Office of the Legislative Auditor State of Minnesota
Management Letter
Department of Human Services Fiscal Year Ended June 30, 2000

MARCH 8, 2001 01-10

Financial Audit Division
The Office of the Legislative Auditor (OLA) is a professional, nonpartisan office in the legislative branch of Minnesota State government. Its principal responsibility is to audit and evaluate the agencies and programs of state government (the State Auditor audits local governments). OLA's Financial Audit Division annually audits the state's financial statements and, on a rotating schedule, audits agencies in the executive and judicial branches of state government, three metropolitan agencies, and several "semi-state" organizations. The division also investigates allegations that state resources have been used inappropriately. The division has a staff of approximately fifty auditors, most of whom are CPAs. The division conducts audits in accordance with standards established by the American Institute of Certified Public Accountants and the Comptroller General of the United States.

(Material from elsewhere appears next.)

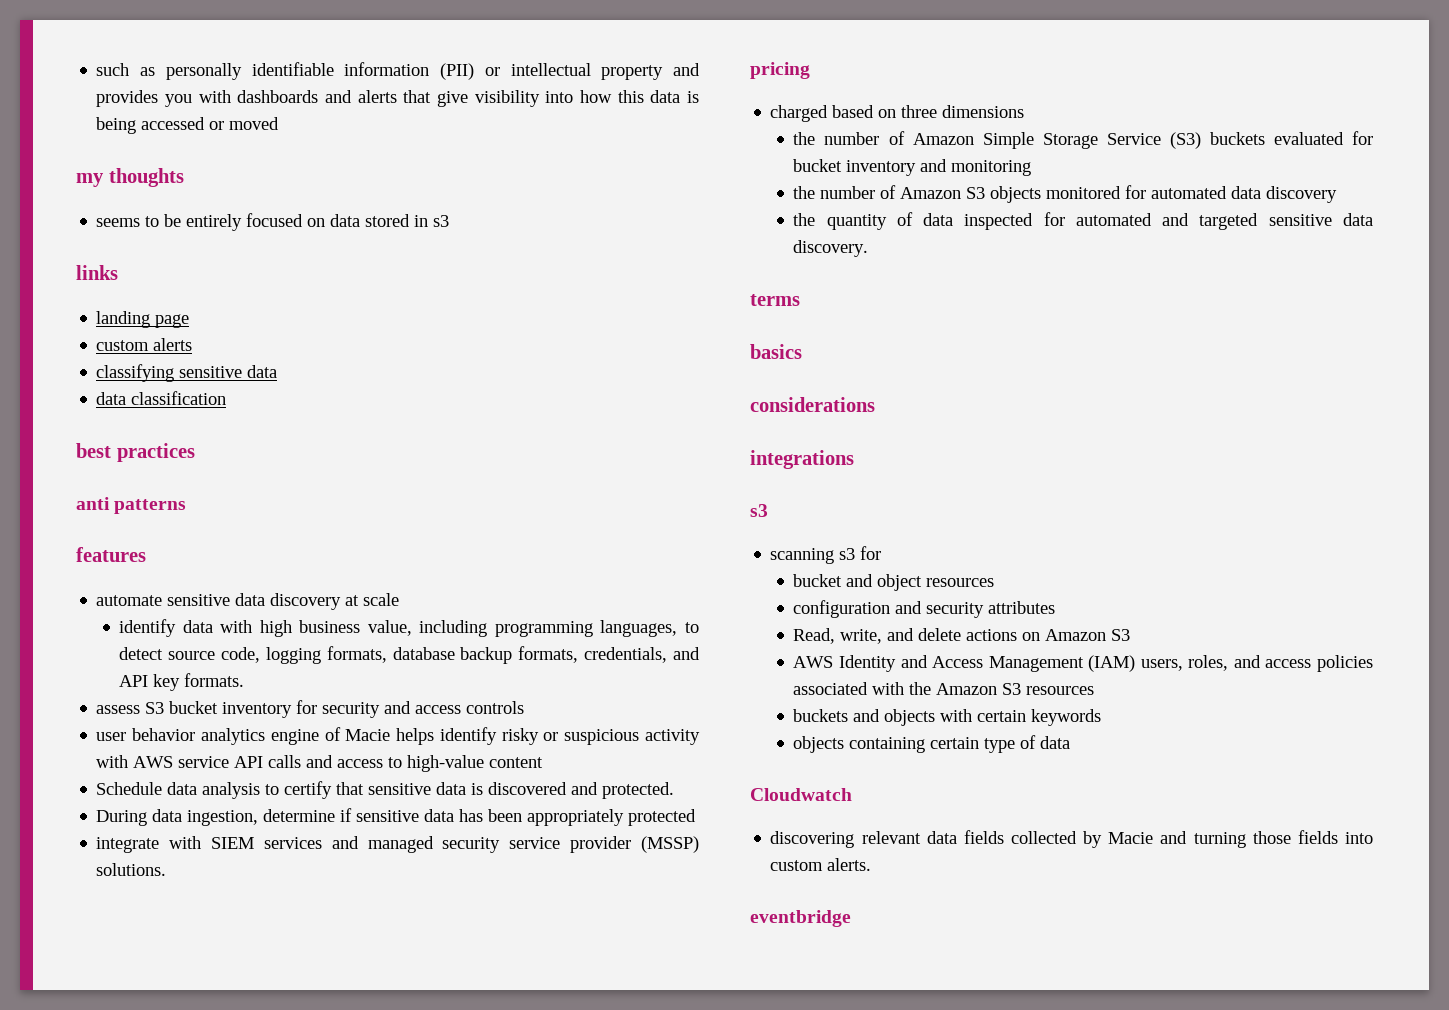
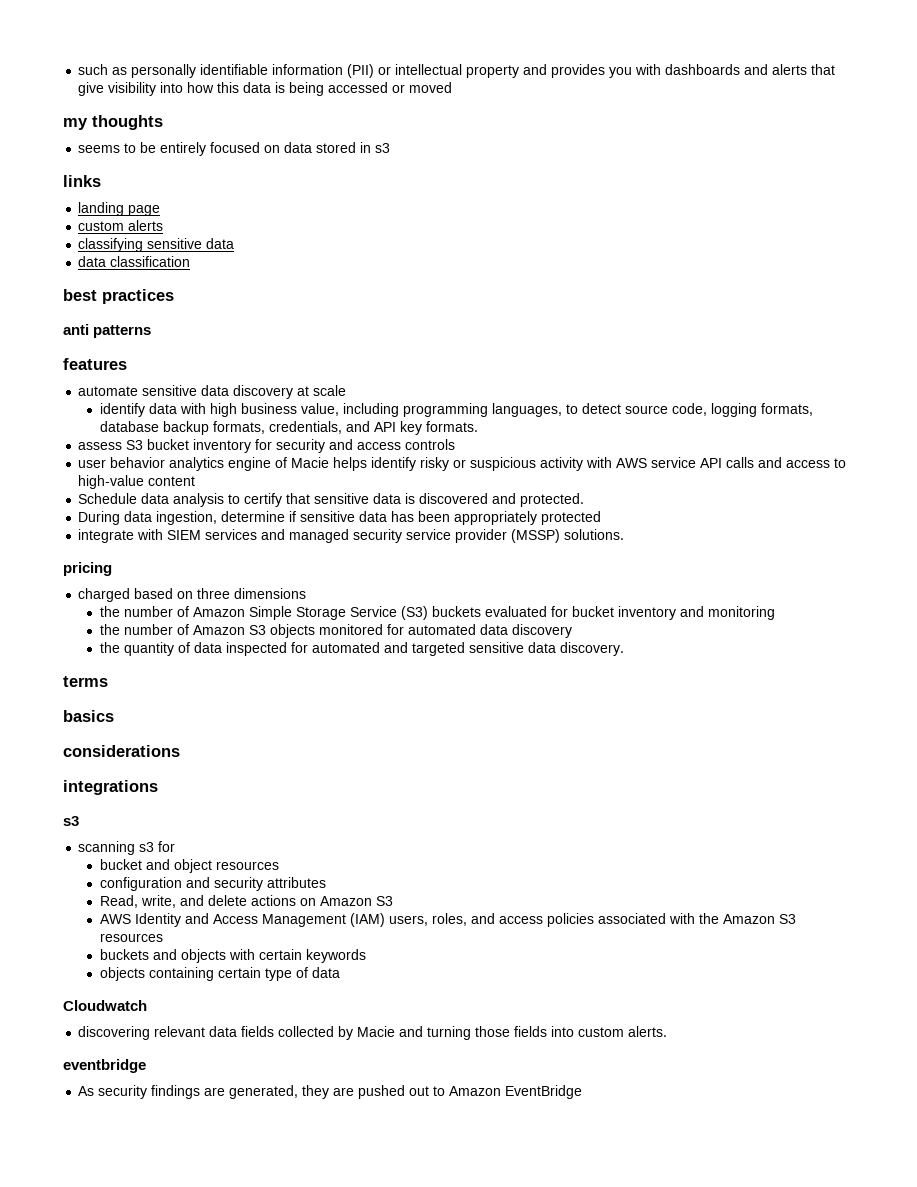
+ As security findings are generated, they are pushed out to Amazon EventBridge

Consistent with OLA's mission, the Financial Audit Division works to:
Promote Accountability, Strengthen Legislative Oversight, and
Support Good Financial Management.
Through its Program Evaluation Division, OLA conducts several evaluations each year and one best practices review.

OLA is under the direction of the Legislative Auditor, who is appointed for a six-year term by the Legislative Audit Commission (LAC). The LAC is a bipartisan commission of Representatives and Senators. It annually selects topics for the Program Evaluation Division, but is generally not involved in scheduling financial audits.

All findings, conclusions, and recommendations in reports issued by the Office of the Legislative Auditor are solely the responsibility of the office and may not reflect the views of the LAC, its individual members, or other members of the Minnesota Legislature.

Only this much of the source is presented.